December Park(165)
Then the dark figure rushed toward Peter, kicking up torrents of water and smashing through the stack of crates that, in all the commotion, had tipped away from the mattresses and crashed to the floor.
And then the revolver was suddenly in my hands. I extended my arms until my elbows locked. Pulled the trigger. Twice.
The muzzle flashes provided horrific snapshots that would no doubt remain burned into the gray matter of my consciousness for the rest of my life: the bleak emptiness of the figure’s face, a sweep of filthy wet hair, the pale crescent of the back of a hand as it blurred into motion . . .
The figure spun and faced me in the white flash of the second gunshot, loud as damnation. His face was a blazing skull whose features seemed to shift and reposition themselves. Then, in the glow of Peter’s lighter, the man fell backward into the frothing miasma of water, mud, and garbage.
The gunshots still echoing in our ears, we all stood there in silence. In fact, the whole world had gone silent: I could no longer hear anything at all. Then . . . slowly . . . sounds filtered back to me. The first to return was a mechanical whooshing; it took me a moment to realize it was the sound of my own blood racing through my veins. Then my heartbeat and respiration joined in the chorus. My entire body was made of wax.
I lowered the gun, then dropped it to the floor where it splashed between my feet and was swallowed up by the dark water.
“The Piper,” Adrian said. I recognized the words, but the sound of his voice could have been the bleating of a sheep or the firing of rocket engines.
White foam collected about the Piper’s fallen body. In the timorous glow of Peter’s lighter, I thought I glimpsed the Piper’s chest shuddering up and down. I took two, three steps toward him until I could see the tiny holes in his tattered shirt. With each dying breath, blood spurted from the holes. I had made those holes in him. I had done it.
The Piper’s eyes were open. He looked at me, and I could see the life slipping from him very quickly, the— My breath caught in my throat.
For a second, I was no longer here: I was running a field day relay race in December Park. The front of my pants was soaked because I’d been so petrified that I’d urinated in them. The crowd loomed over me as I fell behind, running to keep up, my face burning, my sides burning. I wasn’t fast enough, wasn’t good enough, and they said— “Angelo.” It was Peter. He was closer to me now. “Angelo.” He kept repeating my name. He never used my full name. To him, I was always Angie.

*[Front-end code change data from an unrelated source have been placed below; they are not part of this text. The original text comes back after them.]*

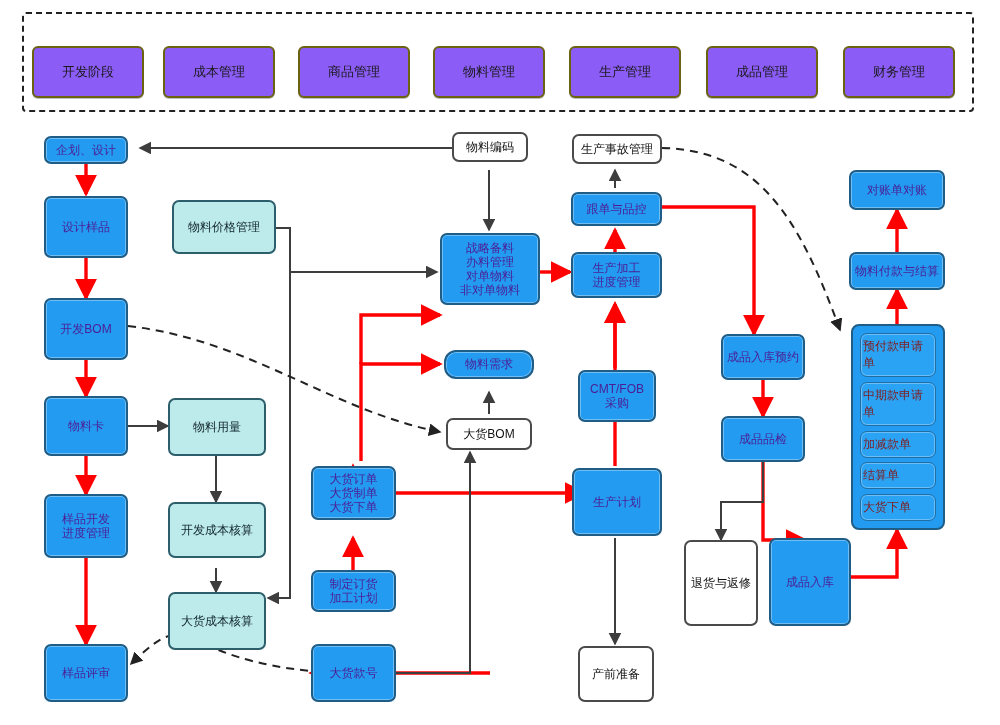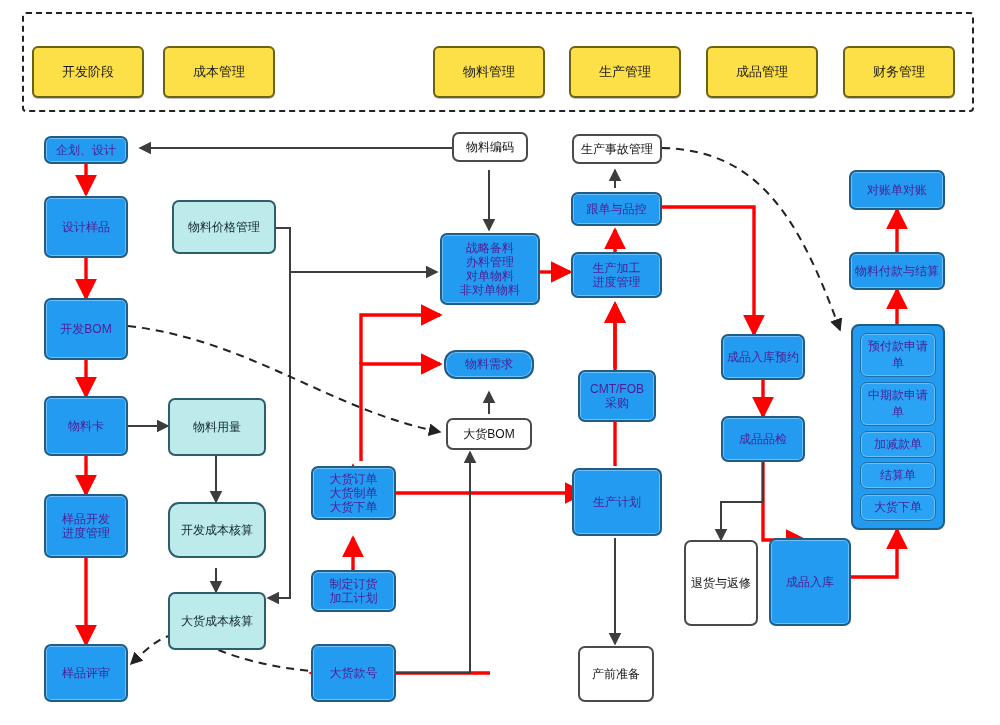--- a/index.html
+++ b/index.html
@@ -12,7 +12,7 @@
   }
   .phase-box{
     position:absolute;top:46px;height:52px;width:112px;
-    background:#fde047;border:2px solid #6b6212;border-radius:6px;
+    background:#8b5cf6;border:2px solid #6b6212;border-radius:6px;
     display:flex;align-items:center;justify-content:center;
     font-size:13px;color:#1a1a1a;box-sizing:border-box;
     box-shadow:0 1px 0 rgba(0,0,0,.25);

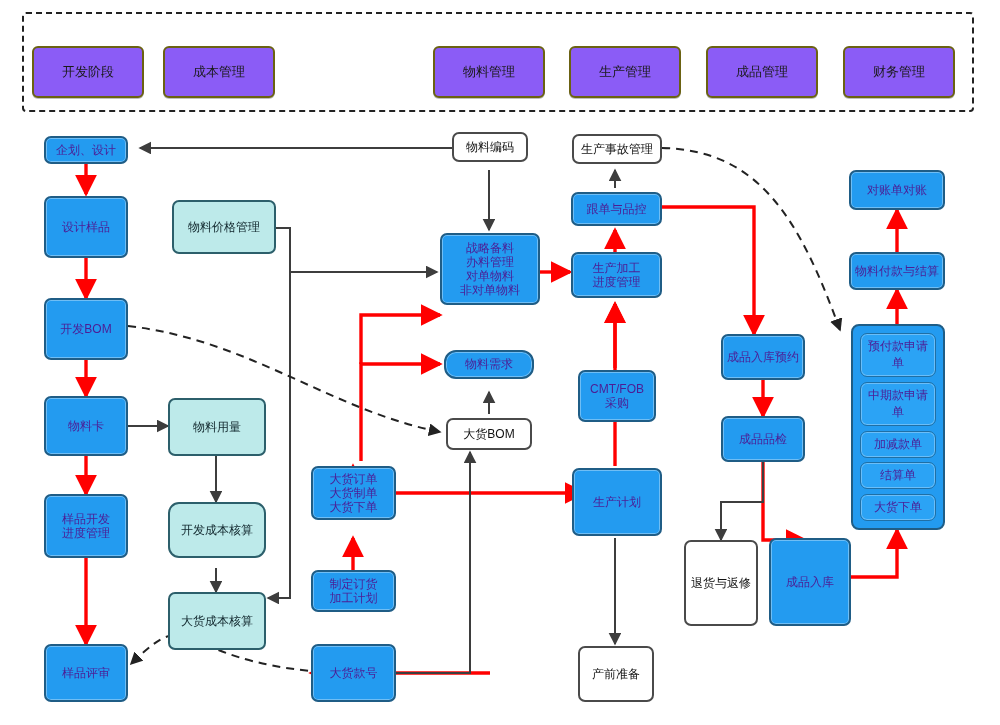--- a/index.html
+++ b/index.html
@@ -48,6 +48,7 @@
 
   <div class="phase-box" style="left:32px;">开发阶段</div>
   <div class="phase-box" style="left:163px;">成本管理</div>
+  <div class="phase-box" style="left:298px;">商品管理</div>
   <div class="phase-box" style="left:433px;">物料管理</div>
   <div class="phase-box" style="left:569px;">生产管理</div>
   <div class="phase-box" style="left:706px;">成品管理</div>

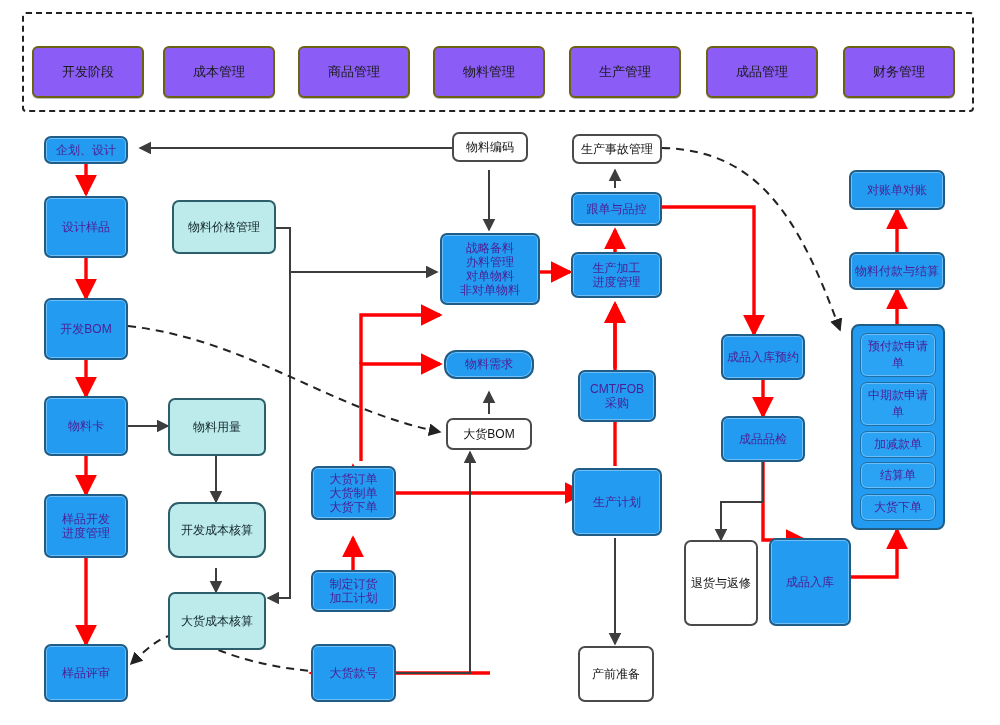--- a/index.html
+++ b/index.html
@@ -35,7 +35,7 @@
   }
   .group-item{
     background:#2ba3f5;border:1.5px solid #1f6fa5;border-radius:7px;
-    font-size:12px;color:#4c1d95;text-align:center;padding:4px 2px;
+    font-size:12px;color:#7f1d1d;text-align:left;padding:4px 2px;
     box-shadow:inset 0 0 0 1px rgba(255,255,255,.3);
   }
 </style>

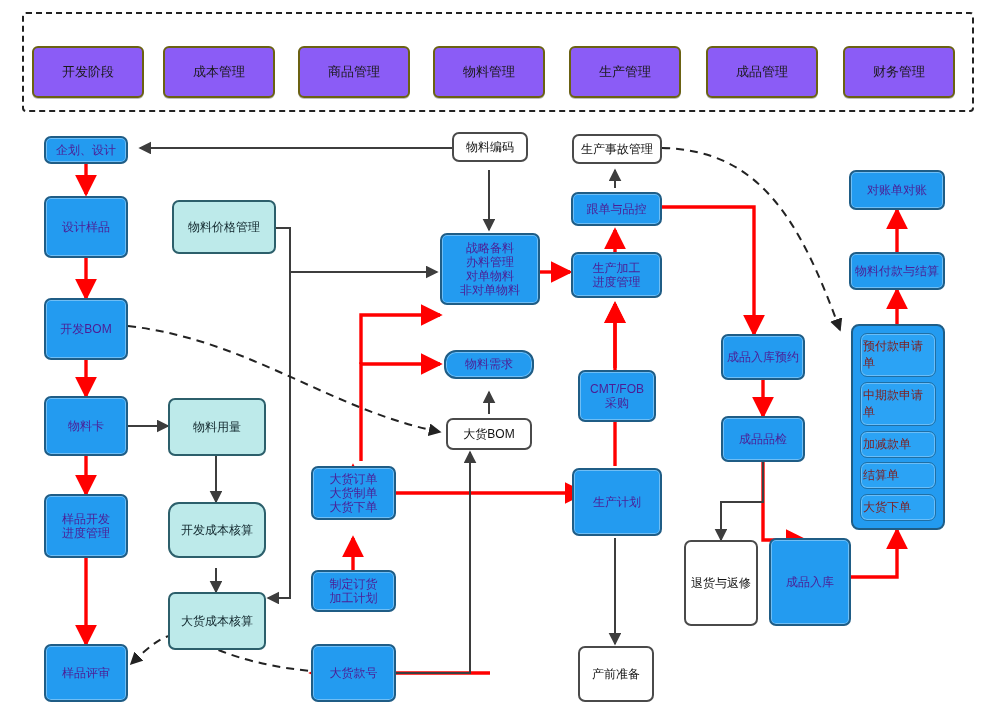--- a/index.html
+++ b/index.html
@@ -123,7 +123,7 @@
 
   <div class="node n-cyan" style="left:172px;top:200px;width:104px;height:54px;">物料价格管理</div>
   <div class="node n-cyan" style="left:168px;top:398px;width:98px;height:58px;">物料用量</div>
-  <div class="node n-cyan" style="left:168px;top:502px;width:98px;height:56px;border-radius:11px;">开发成本核算</div>
+  <div class="node n-cyan" style="left:168px;top:502px;width:98px;height:56px;">开发成本核算</div>
   <div class="node n-cyan" style="left:168px;top:592px;width:98px;height:58px;">大货成本核算</div>
 
   <div class="node n-blue" style="left:311px;top:466px;width:85px;height:54px;">大货订单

I exhaled with a tremendous shudder. Beside me, a younger version of my grandfather (who wasn’t my grandfather at all, I now realized) shoved me toward the triangular opening in a grass hut. When I went inside, a slightly different version of my father (who wasn’t my father at all) was there. This man held my shoulders and whispered horrible things in my ear. When I asked him to explain, he just said, I become you and you become me and us become us and we become we.
“I don’t know what that means.” I must have spoken aloud because Peter reached a hand out to touch me.
I shoved him aside.
—You will find, said the Piper in my head. You will find, you will find, you will find.
Shaking, I went to the Piper and dropped to my knees beside him. He turned his head slightly, his longish hair fanned out in the water, the color drained from his face. The features had stopped shifting and had come to rest, and I now understood why they had originally appeared to be shifting.
Then my hand was out, hovering in the air. I smelled nothing. I heard nothing except the rushing water filling the room. If there was still a storm outside, I knew nothing of it: we could have been submerged beneath the sea.
I placed my hand on one of his shoulders. Around me, the water grew frigid. The Piper’s breath rasped, and blood spurted from the two bullet holes in his shirt. He held what I had thought was a curved blade but was in actuality a piece of the metal configuration that had been bolted to the far wall, too crude to be called a weapon even if that was its purpose.
“Go,” I said to Peter and Adrian. I didn’t know how many words I had left in me, so I had to make them count. “Get Dad. Tell him.”
Tears spilled down my face. My entire body burned. I was aware of Peter and Adrian talking, but their language had become nonsense to me. I was only aware that they had finally left once the light from Peter’s lighter was no more.
Trembling, I rested my head on the Piper’s chest. After a while, I felt his hand come up to the back of my head and settle there. By the time his heart stopped beating, I was sobbing like a baby.
Chapter Thirty-Four
Out
And then I was on the boat again. I was seven years old, and it was a big deal being out on the boat alone with Charles. We had our shirts off, and the sun baked our shoulders and backs. There were two crab lines tied to the oarlocks, old chicken necks at the ends. A crab would follow the chicken neck all the way to the surface, gorging itself. Mere inches from the surface, you’d bring a net underneath it and scoop it up.
As Charles maneuvered in and out of the coves, my job was to keep an eye on both lines for signs of a nibble. We caught no crabs that afternoon, and Charles had grown increasingly bored, so he took the boat out to the choppier waters beneath the Bay Bridge.
“See those?” Charles said, pointing at the face of the cliffs that loomed high above us. It was the place he called the ass end of Harting Farms. “Those holes? All of ’em?”